Adesso, quando ho scrupoli di coscienza, mi rivolgo al mio consigliere
spirituale - che nella fattispecie è un rabbino. Gli telefonai dunque, gli
esposi il caso e lui mi disse: "Non farlo, perché è immorale
pubblicizzare, a scopo di lucro, un prodotto che tu non usi".
Okay, rinunciai allo spot. Mi ci volle un bel coraggio, devo dire,
perché ero scannato, a quel tempo. Stavo scrivendo avevo bisogno di denaro
per essere creativamente libero. Stavo lavorando a una versione
cinematografica del Rapporto Warren.
Un mese dopo, sfoglio le pagine della rivista Life e mi cadono gli
occhi su una foto di Monique Van Buren in bikini su una spiaggia di
Trinidad, e accanto a lei, con una vodka fresca in mano, c'è il mio rabbino.

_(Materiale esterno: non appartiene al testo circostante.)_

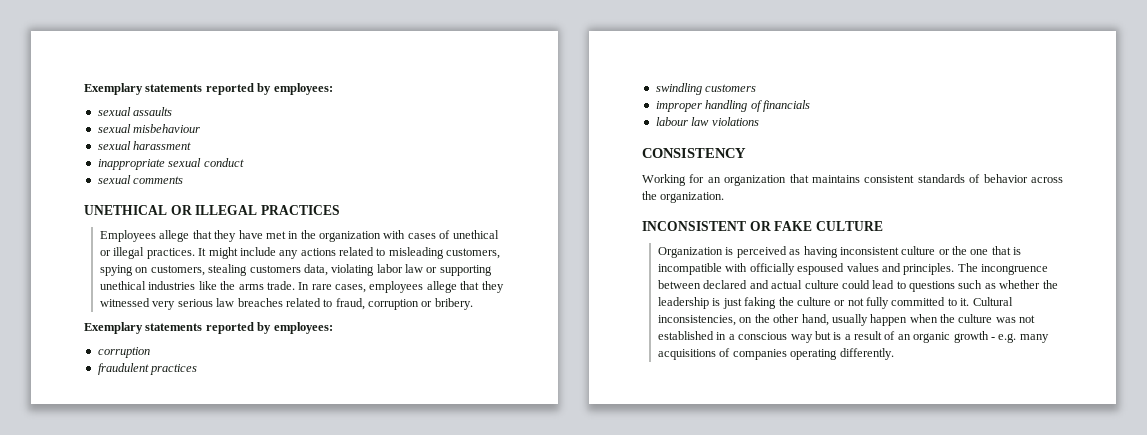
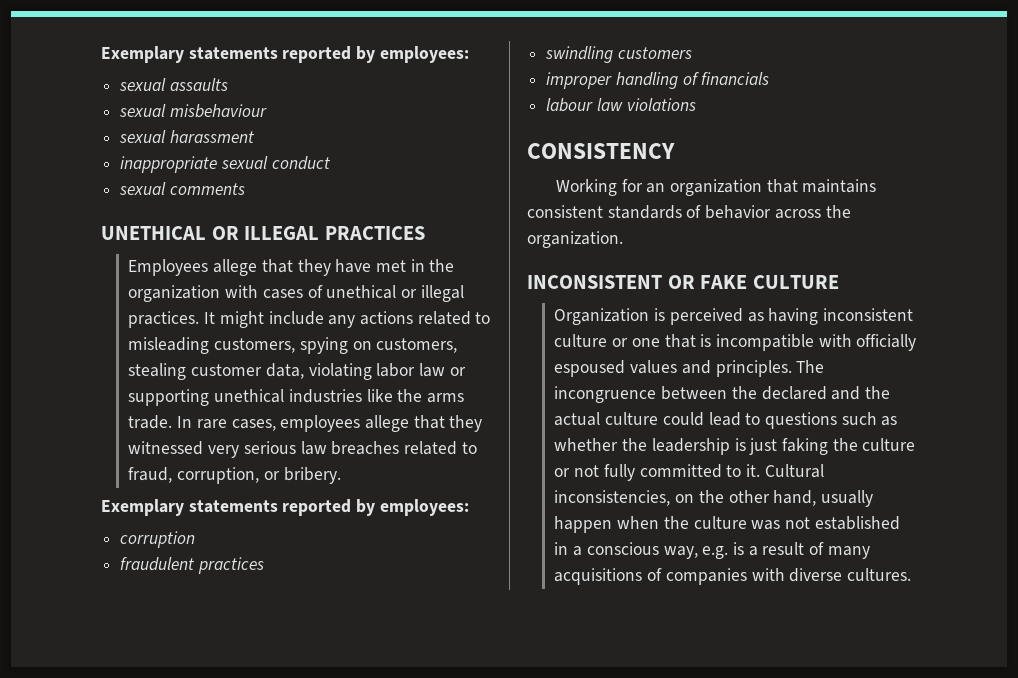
[249,265,301,273] customers -> [191,364,263,376] customer
[368,299,420,310] corruption -> [177,467,260,484] corruption,
[952,246,968,255] the -> (629, 342) none
(702, 284) none -> [731,386,757,399] the
(769, 284) none -> [864,386,890,399] the
[790,331,831,343] way but -> [663,546,729,559] way, e.g.
[897,331,1017,343] an organic growth - e.g. -> (825, 548) none
[790,348,894,360] operating differently. -> [751,568,911,582] with diverse cultures.

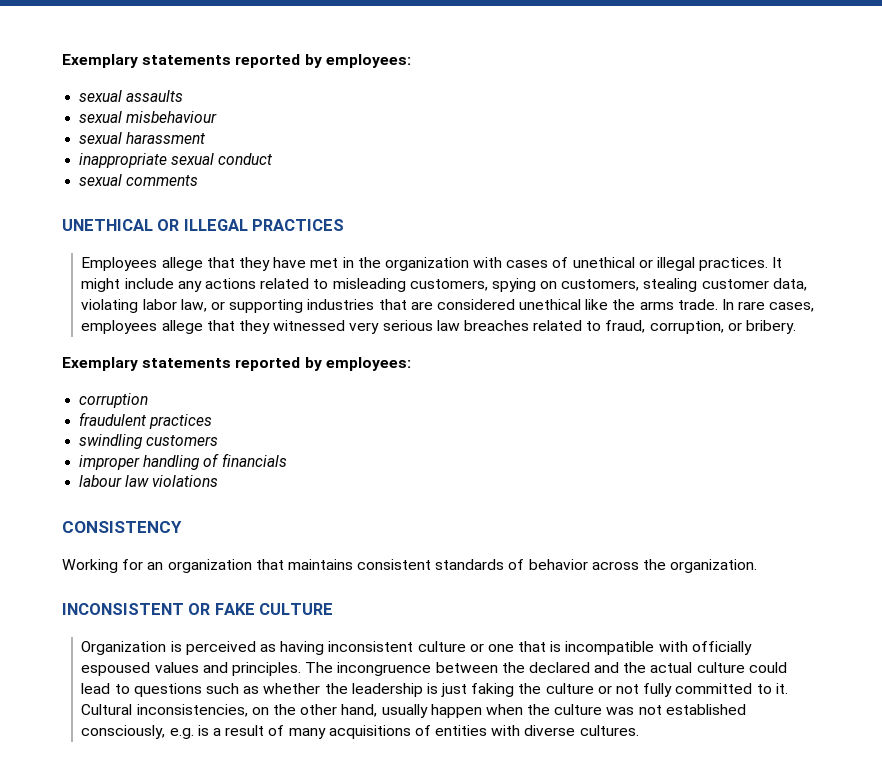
[418,363,445,377] law -> [180,299,207,312] law,
[214,389,362,403] unethical industries -> [307,299,582,310] industries that are considered unethical
[554,542,698,559] in a conscious way, -> [81,725,166,739] consciously,
[665,568,747,585] companies -> [435,725,488,736] entities

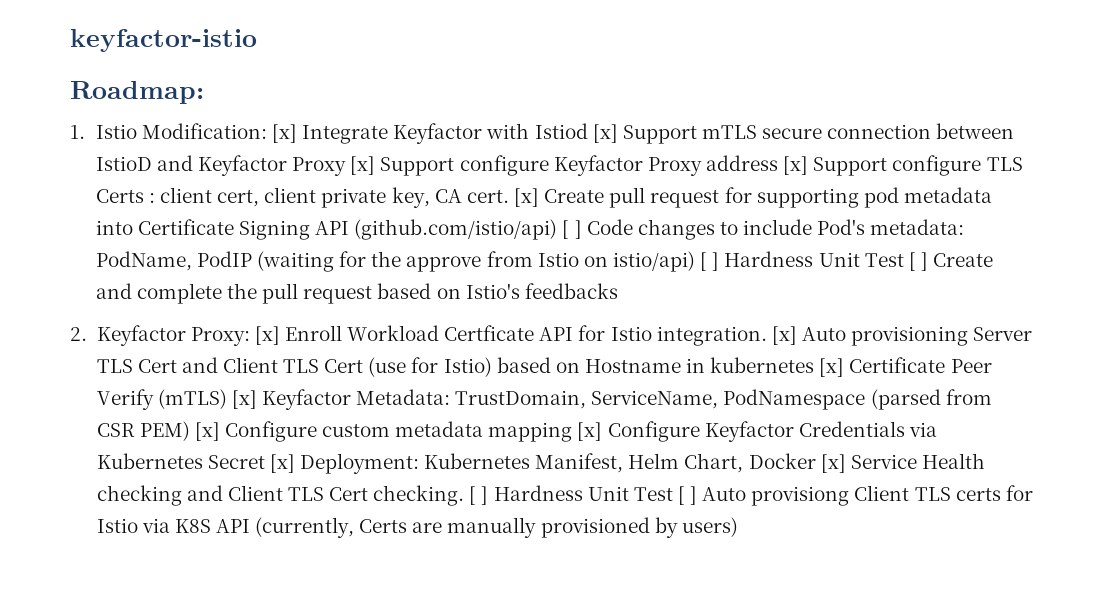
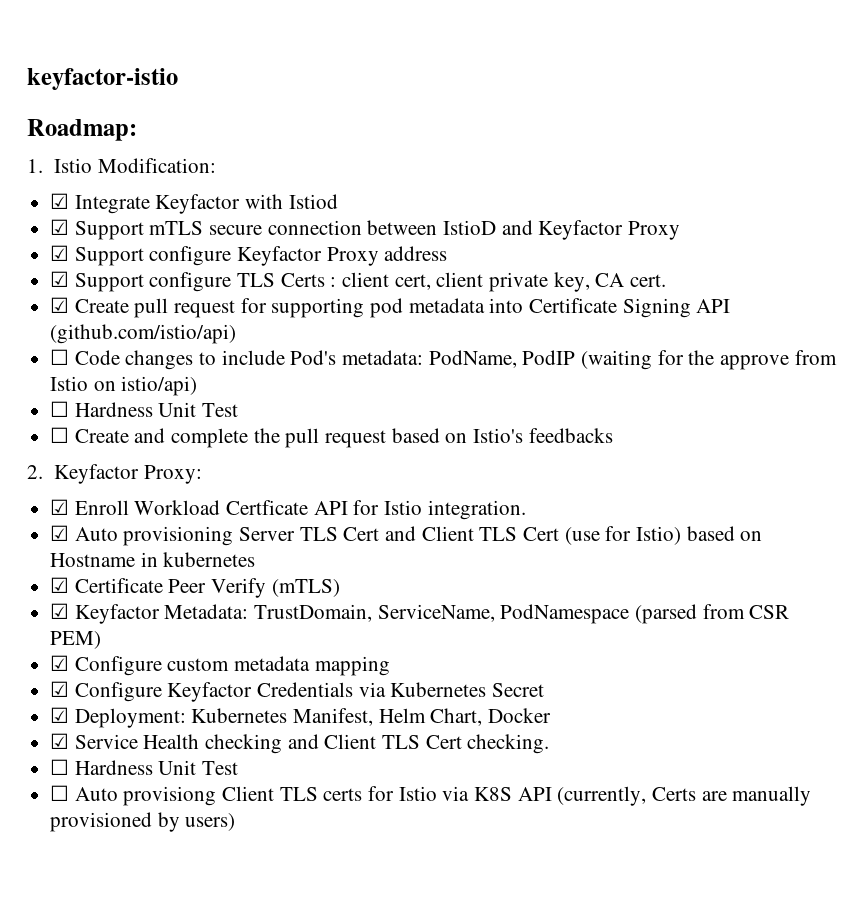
[272,124,298,143] [x] -> [50,193,70,209] // ☑
[592,124,618,143] [x] -> [50,219,70,235] // ☑
[350,156,376,175] [x] -> [50,245,70,261] // ☑
[783,156,809,175] [x] -> [50,271,70,287] // ☑
[513,188,539,207] [x] -> [50,297,70,313] // ☑
[562,220,582,239] [ ] -> [50,349,70,365] // ☐
[700,251,928,271] [ ] Hardness Unit Test [ ] -> [50,401,239,417] [50,427,70,443] // ☐ Hardness Unit Test // ☐
[254,326,280,345] [x] -> [50,499,70,515] // ☑
[771,326,797,345] [x] -> [50,525,70,541] // ☑
[819,358,845,377] [x] -> [50,577,70,593] // ☑
[231,390,257,409] [x] -> [50,603,70,619] // ☑
[194,422,220,441] [x] -> [50,655,70,671] // ☑
[577,422,603,441] [x] -> [50,681,70,697] // ☑
[269,454,295,473] [x] -> [50,707,70,723] // ☑
[820,454,846,473] [x] -> [50,733,70,749] // ☑
[469,485,698,505] [ ] Hardness Unit Test [ ] -> [50,759,239,775] [50,785,70,801] // ☐ Hardness Unit Test // ☐

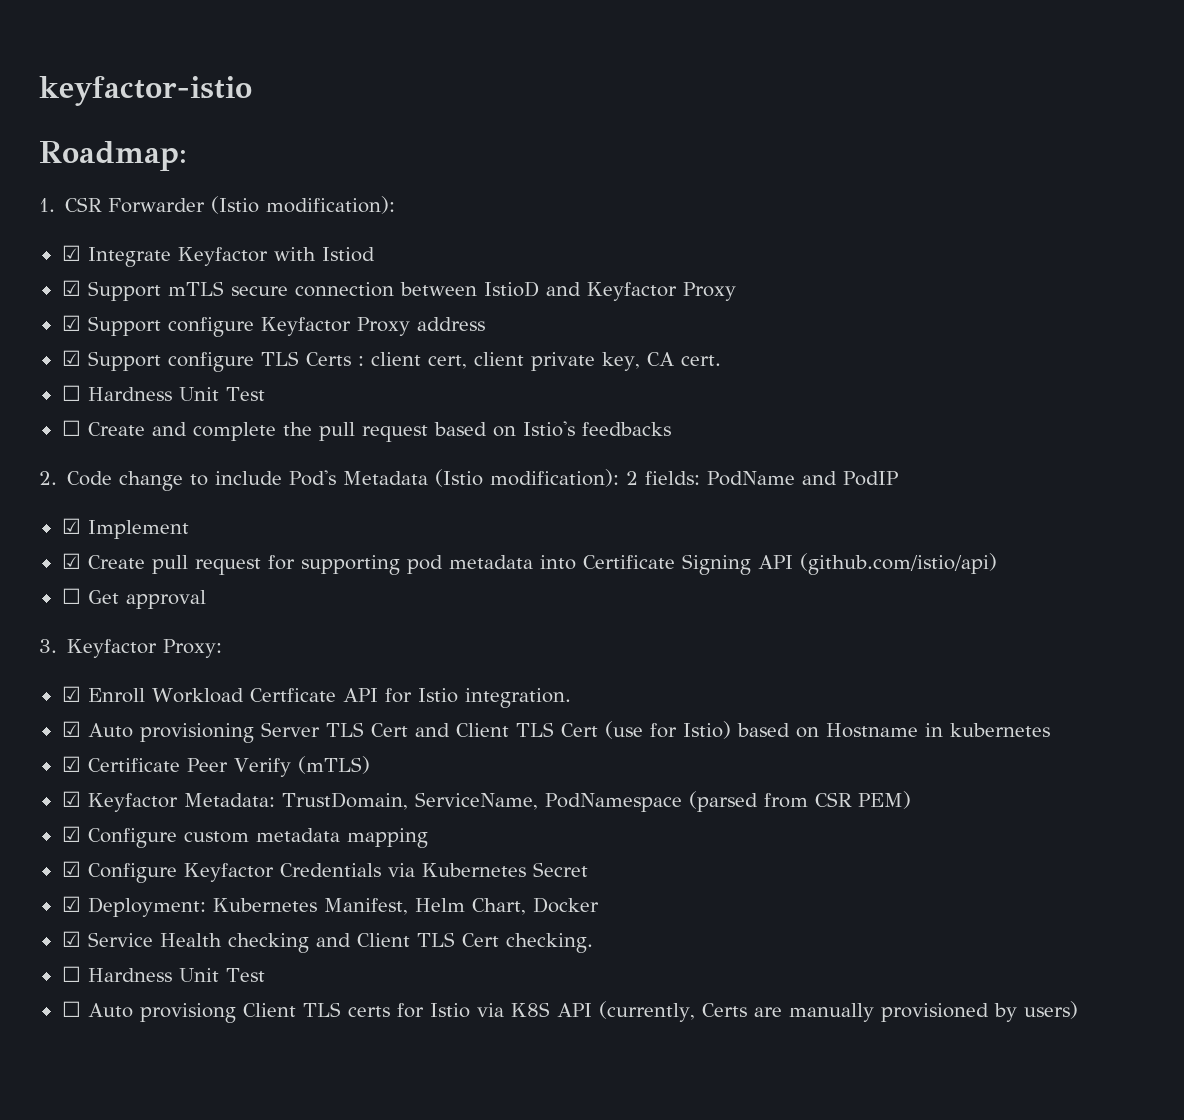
[54,158,216,173] Istio Modification: -> [65,196,396,214] CSR Forwarder (Istio modification):
[50,297,731,318] [50,324,237,344] [50,349,837,370] [50,376,198,396] // ☑ Create pull request for supporting pod metadata into Certificate Signing API (github.com/istio/api) // ☐ Code changes to include Pod's metadata: PodName, PodIP (waiting for the approve from Istio on istio/api) -> (721, 360) none
(43, 472) none -> [67,469,899,491] [61,518,189,539] [61,553,997,575] [61,588,206,609] [39,639,57,653] Code change to include Pod's Metadata (Istio modification): 2 fields: PodName and PodIP // ☑ Implement // ☑ Create pull request for supporting pod metadata into Certificate Signing API (github.com/istio/api) // ☐ Get approval // 3.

Allora gli telefono, lui prima tergiversa, poi quello che vien fuori è
questo: vuol buttarsi nel mondo dello spettacolo. Era già apparso in
televisione, per recitare una preghiera, e aveva cantato il Salmo
Ventesimo-Terzo, improvvisando da un certo punto in poi. Gli era stato
chiesto, dal presentatore, di elencare i sette peccati mortali ma lui si
era impappinato e aveva elencato invece i setti nani. Adesso apre una
discoteca, insieme ad alcuni suoi colleghi: i Rabbini in topless - cioè
senza zucchetto in testa.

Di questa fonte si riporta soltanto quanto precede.